The greatest gift God gave us as Christians is salvation. Through the redemption from our sins, we live as innocent, grace-centered creatures under God's mercy instead of wrath. I encourage you to read the entire chapter of Romans 9 to better understand this concept of grace and mercy. It is a wonderful explanation of the plan of redemption played out throughout history and fulfilled ultimately in Jesus Christ. Beloved, this is the innocence under which we fall.

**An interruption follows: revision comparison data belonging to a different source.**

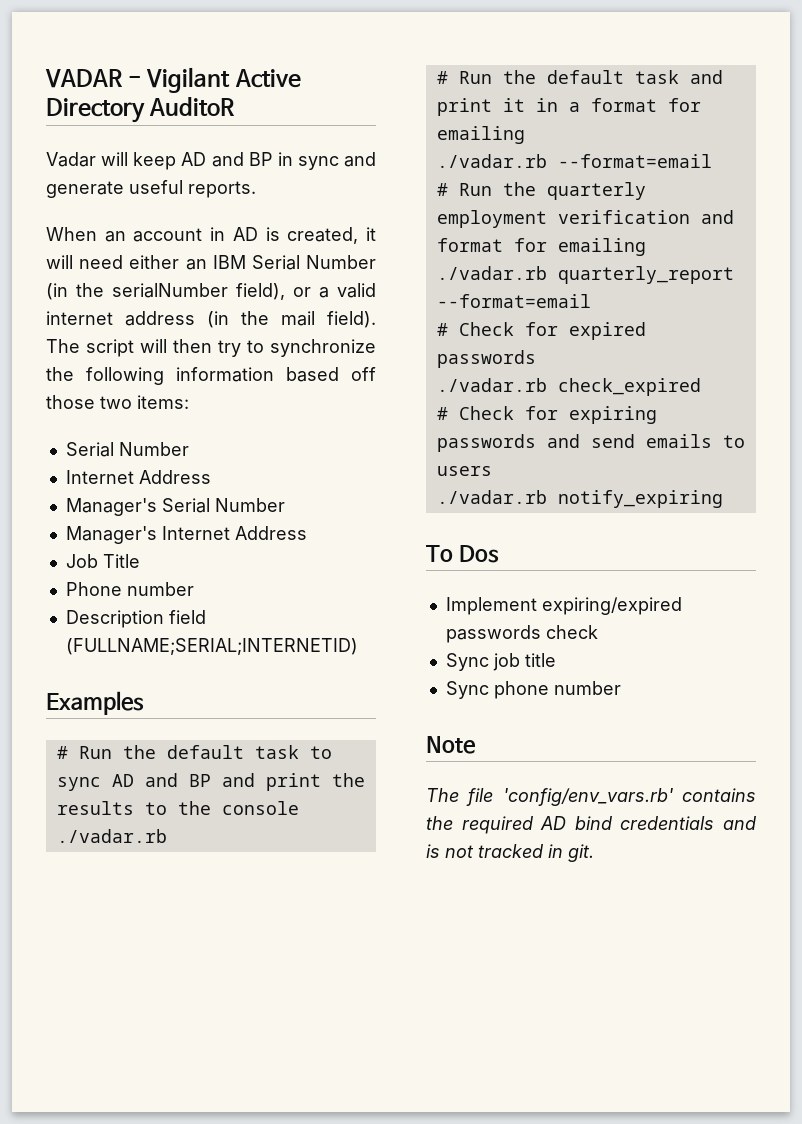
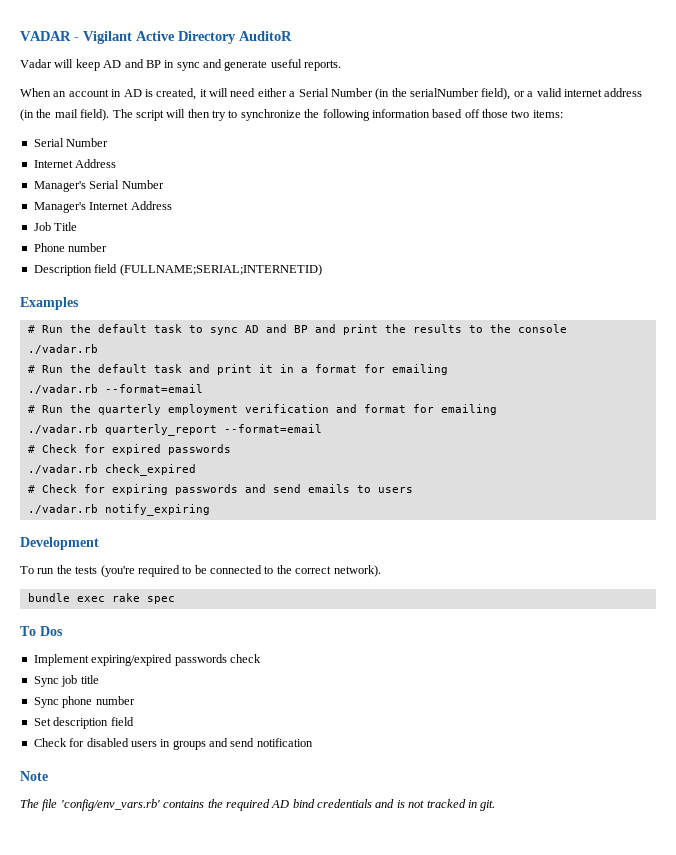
[185,255,246,270] an IBM -> [289,91,296,97] a
(723, 499) none -> [20,537,99,550] [20,565,381,577] [27,593,175,604] // Development // To run the tests (you're required to be connected to the correct network). // bundle exec rake spec
(621, 688) none -> [33,717,134,729] [33,738,313,750] // Set description field // Check for disabled users in groups and send notification

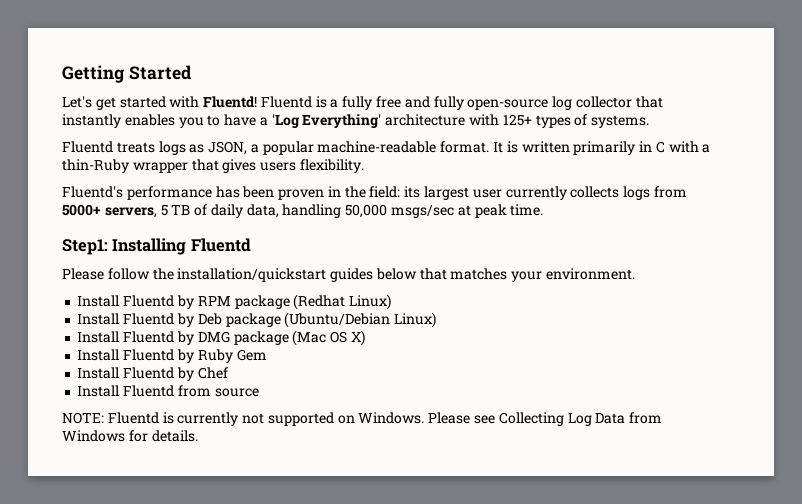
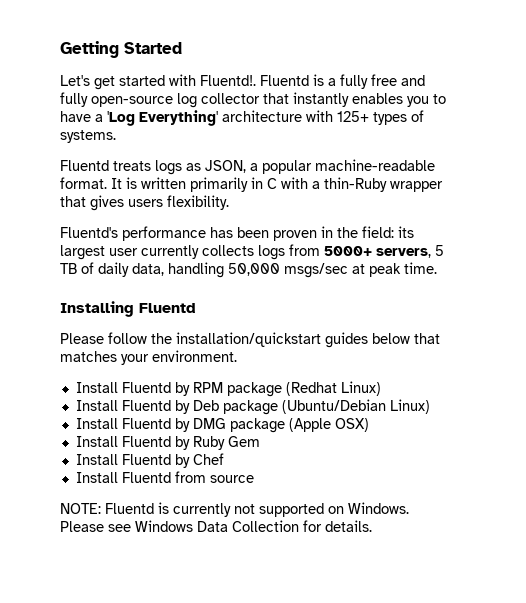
[203,96,258,108] Fluentd! -> [200,75,256,86] Fluentd!.
[62,239,108,255] Step1: -> (437, 268) none
[292,330,365,346] (Mac OS X) -> [288,418,369,432] (Apple OSX)
[498,412,663,426] [62,430,125,442] Collecting Log Data from Windows -> [135,520,299,532] Windows Data Collection

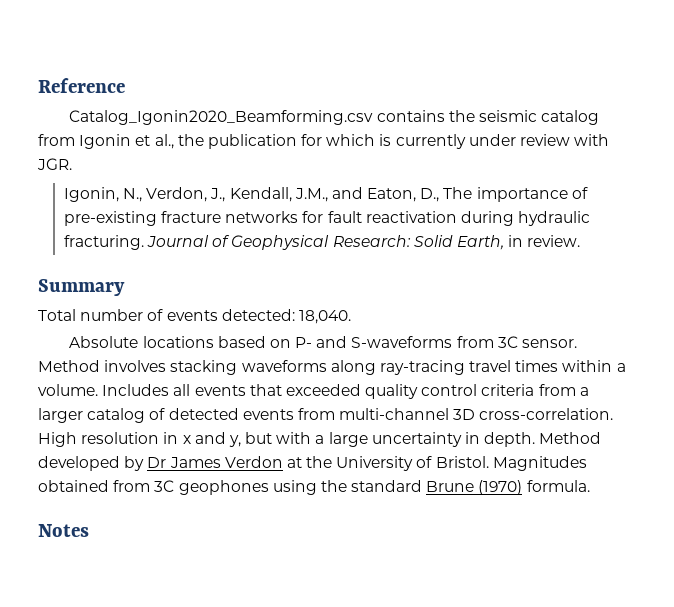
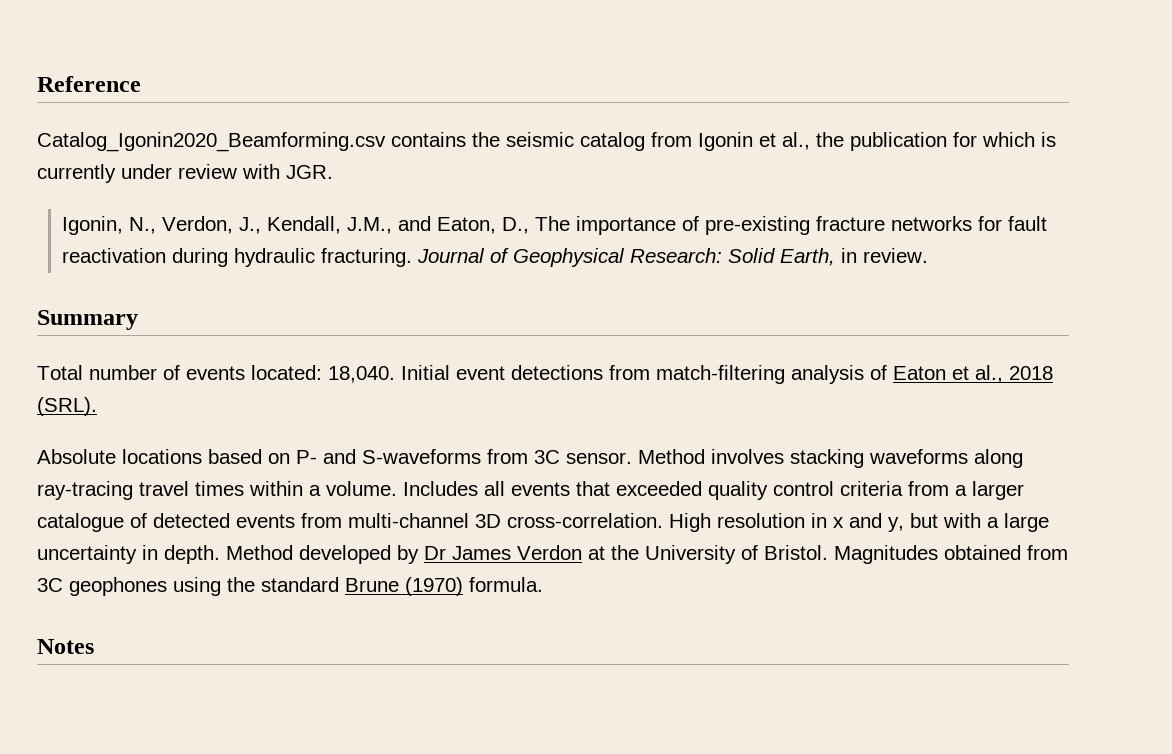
[221,309,295,321] detected: -> [251,365,322,380] located:
(351, 317) none -> [401,365,1053,384] [37,397,97,416] Initial event detections from match-filtering analysis of Eaton et al., 2018 (SRL).
[87,408,146,423] catalog -> [37,513,124,532] catalogue

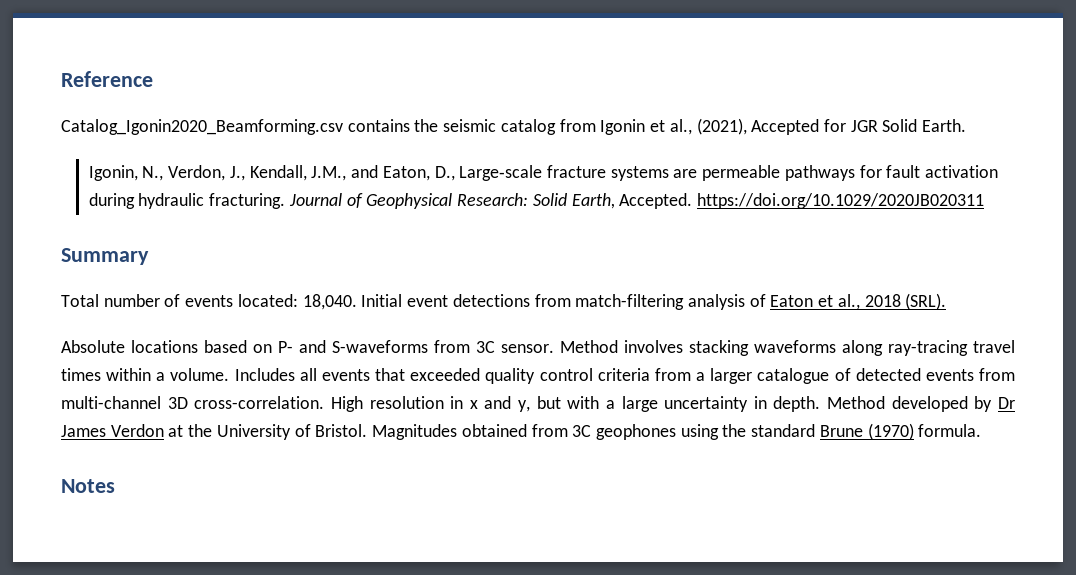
[816,132,1056,151] [37,164,333,183] the publication for which is currently under review with JGR. -> [696,118,967,135] (2021), Accepted for JGR Solid Earth.
[534,216,972,235] The importance of pre-existing fracture networks -> [459,165,855,181] Large‐scale fracture systems are permeable pathways
[61,248,166,263] reactivation -> [925,165,999,178] activation
[840,248,928,263] in review. -> [619,193,984,209] Accepted. https://doi.org/10.1029/2020JB020311

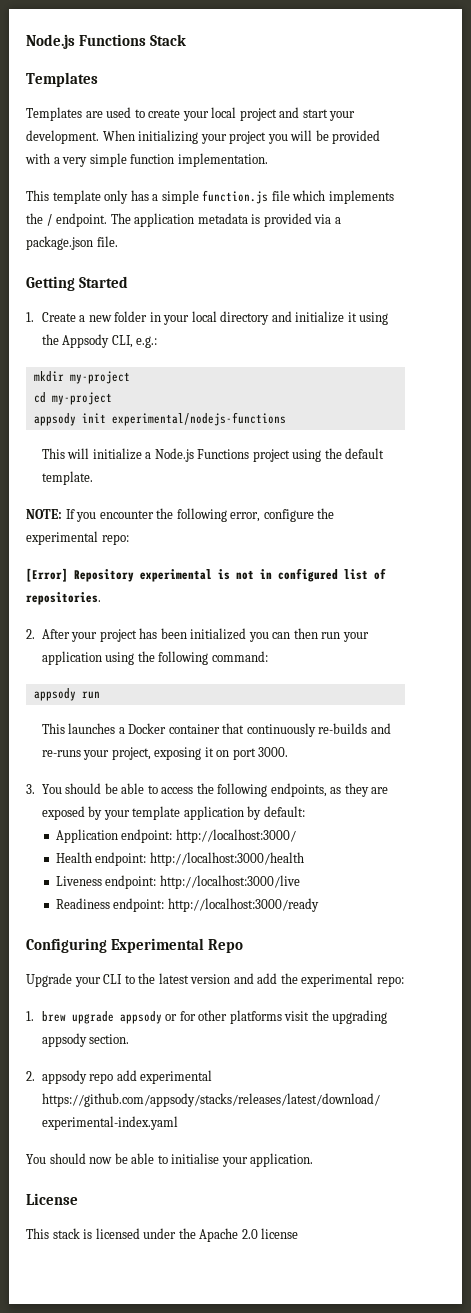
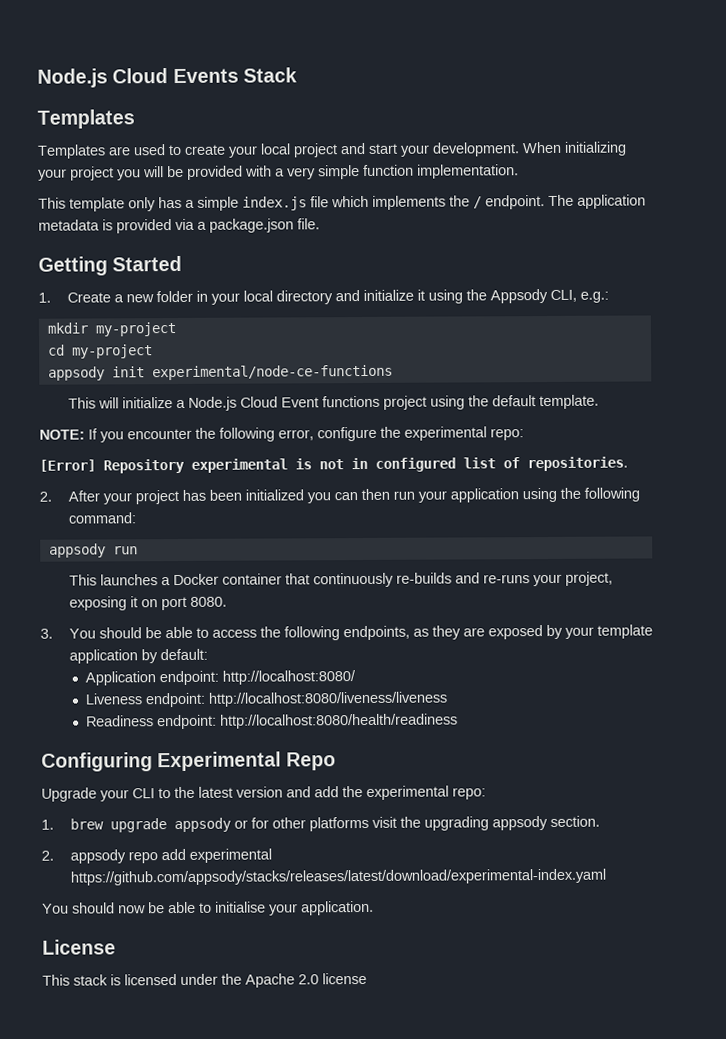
[26,34,146,49] Node.js Functions -> [37,68,239,88] Node.js Cloud Events
[202,190,269,204] function.js -> [242,196,307,211] index.js
[111,412,286,426] experimental/nodejs-functions -> [151,364,393,381] experimental/node-ce-functions
[197,449,250,459] Functions -> [239,395,380,408] Cloud Event functions
[258,747,289,757] 3000. -> [189,596,227,607] 8080.
[175,829,296,843] [55,852,304,866] http://localhost:3000/ // Health endpoint: http://localhost:3000/health -> [221,670,356,685] http://localhost:8080/
[159,875,300,889] http://localhost:3000/live -> [207,691,448,707] http://localhost:8080/liveness/liveness
[167,898,319,912] http://localhost:3000/ready -> [219,713,458,729] http://localhost:8080/health/readiness

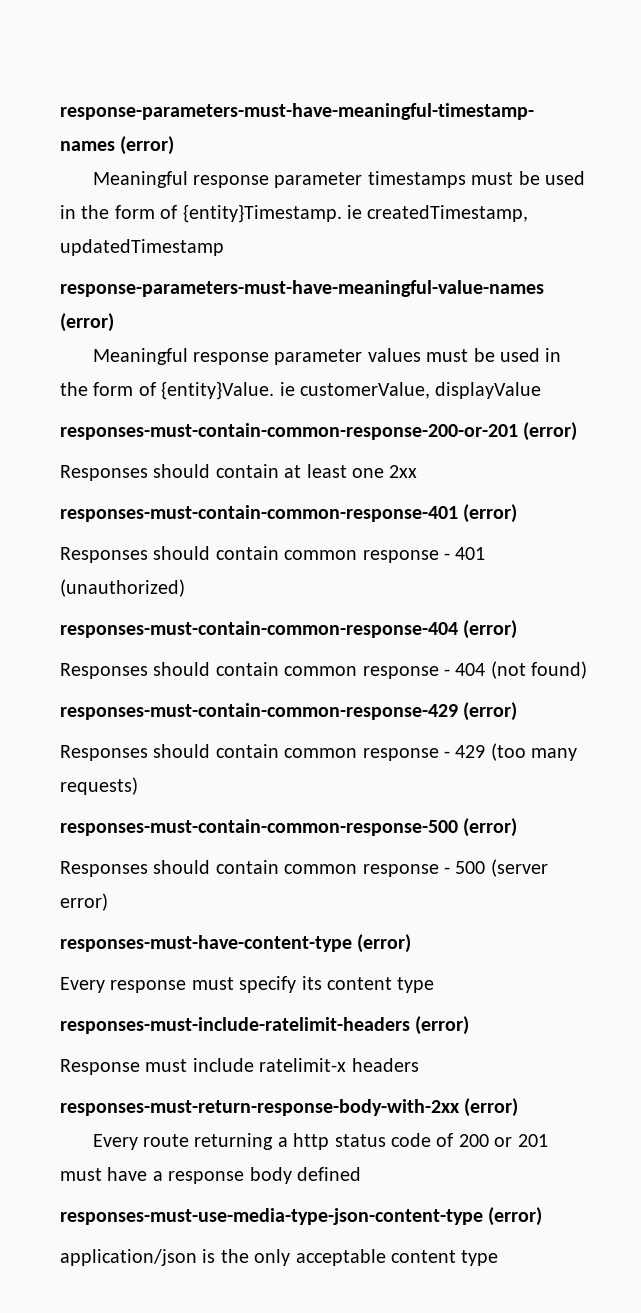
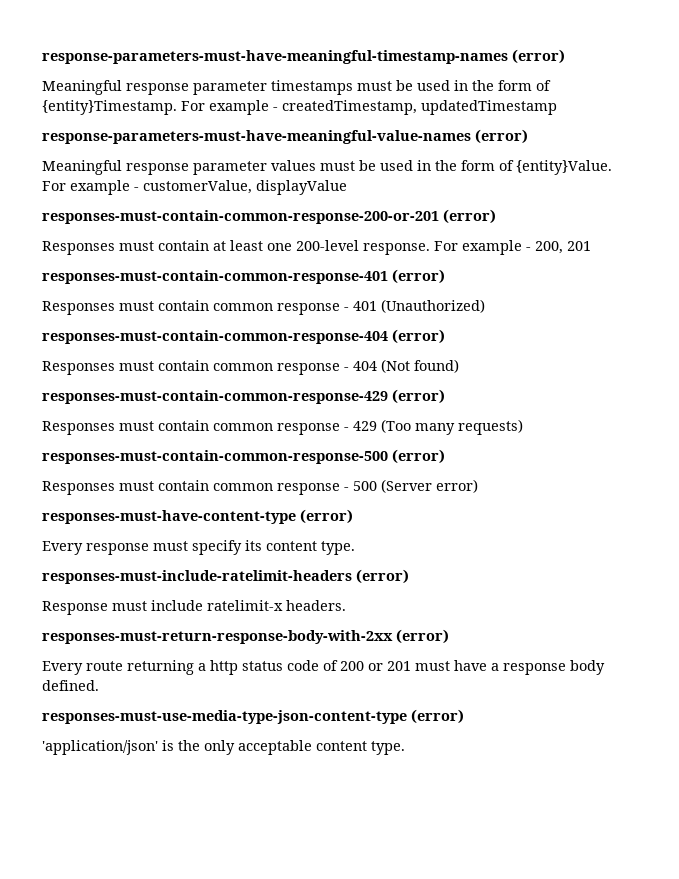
[347,205,362,219] ie -> [181,100,278,115] For example -
[279,382,295,396] ie -> [42,180,139,195] For example -
[153,464,211,478] should -> [119,241,154,251] must
[389,465,418,478] 2xx -> [296,240,591,255] 200-level response. For example - 200, 201
[153,546,211,560] should -> [119,301,154,311] must
[60,579,185,597] (unauthorized) -> [381,299,485,313] (Unauthorized)
[153,662,211,676] should -> [119,361,154,371] must
[490,661,526,679] (not -> [381,359,410,373] (Not
[153,744,211,758] should -> [119,421,154,431] must
[490,743,526,761] (too -> [381,419,411,433] (Too
[153,860,211,874] should -> [119,481,154,491] must
[490,859,548,877] (server -> [381,479,432,493] (Server
[397,977,435,993] type -> [321,541,355,555] type.
[351,1058,419,1072] headers -> [286,600,346,611] headers.
[297,1167,361,1181] defined -> [42,680,99,691] defined.
[60,1249,197,1266] application/json -> [42,740,158,755] 'application/json'
[461,1250,499,1266] type -> [371,741,405,755] type.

You see, as sinners, we were, as the Scripture says, “objects of [God's] wrath” who were “prepared for destruction.” We were sinners bound for hell, for God, being eternally just, must by His very nature punish sin. We do not expect a judge to simply pardon someone without a payment of some sort—that would be unjust. Everyone expects a murderer to pay for his crime, and yet we wonder why God is so serious about sin? Thankfully, though all of us should have been destroyed, the Scripture says that God “bore with great patience the objects of his wrath.” We see this plan of forgiveness laid out in the Old Testament and at the beginning of the New Testament with John the Baptist. Men who should have been killed under the law were forgiven, but where did that payment go? Why was all wickedness not punished? It is because God had a plan of redemption for His children—both Jews and Gentiles.

That plan involves making us innocent—not under the law, but under grace. Romans 3.23-26 says this:

“23for all have sinned and fall short of the glory of God, 24and are justified freely by his grace through the redemption that came by Christ Jesus. 25God presented him as a sacrifice of atonement, through faith in his blood. He did this to demonstrate his justice, because in his forbearance he had left the sins committed beforehand unpunished— 26he did it to demonstrate his justice at the present time, so as to be just and the one who justifies those who have faith in Jesus.

From whence doth our innocence derive? From the blood of Christ made full alive. Though we have all “sinned and fall short of the glory of God,” we are “justified freely by his grace through the redemption that came by Christ Jesus.” You see, God poured out His wrath on His Son. That is why Jesus was “presented...as a sacrifice of atonement.” By this sacrifice, God punished our sins and “[demonstrated] his justice” for those “sins committed” which he had left “beforehand unpunished.”

The punishment, then, is paid. There is now “no condemnation for those who are in Christ Jesus, 2because through Christ Jesus the law of the Spirit of life set me free from the law of sin and death” (Romans 8.1-2). We are innocent, and we must live as such. Ought not the innocent live in innocence? But if we fall into sin, we know that God will convict us and bring us back under His grace. We must strive to live in holiness to God, but we must not allow Satan to tempt us into thinking that our mistakes spell out eternal doom. We are still in a process of becoming like Christ. We are not yet perfect, but it is perfection for which we strive.

I pray that if you are not living in the knowledge of your innocence to God today, you will ask Christ for such a mindset. Always remember the grace you have been given. Allow it to renew and brighten you. Remember, Ephesians 2.8 says that “it is by grace you have been saved, through faith—and this not from yourselves, it is the gift of God.” Live your life in grace, and thank God for the innocence you have through Jesus! He did not die for nothing! Amen.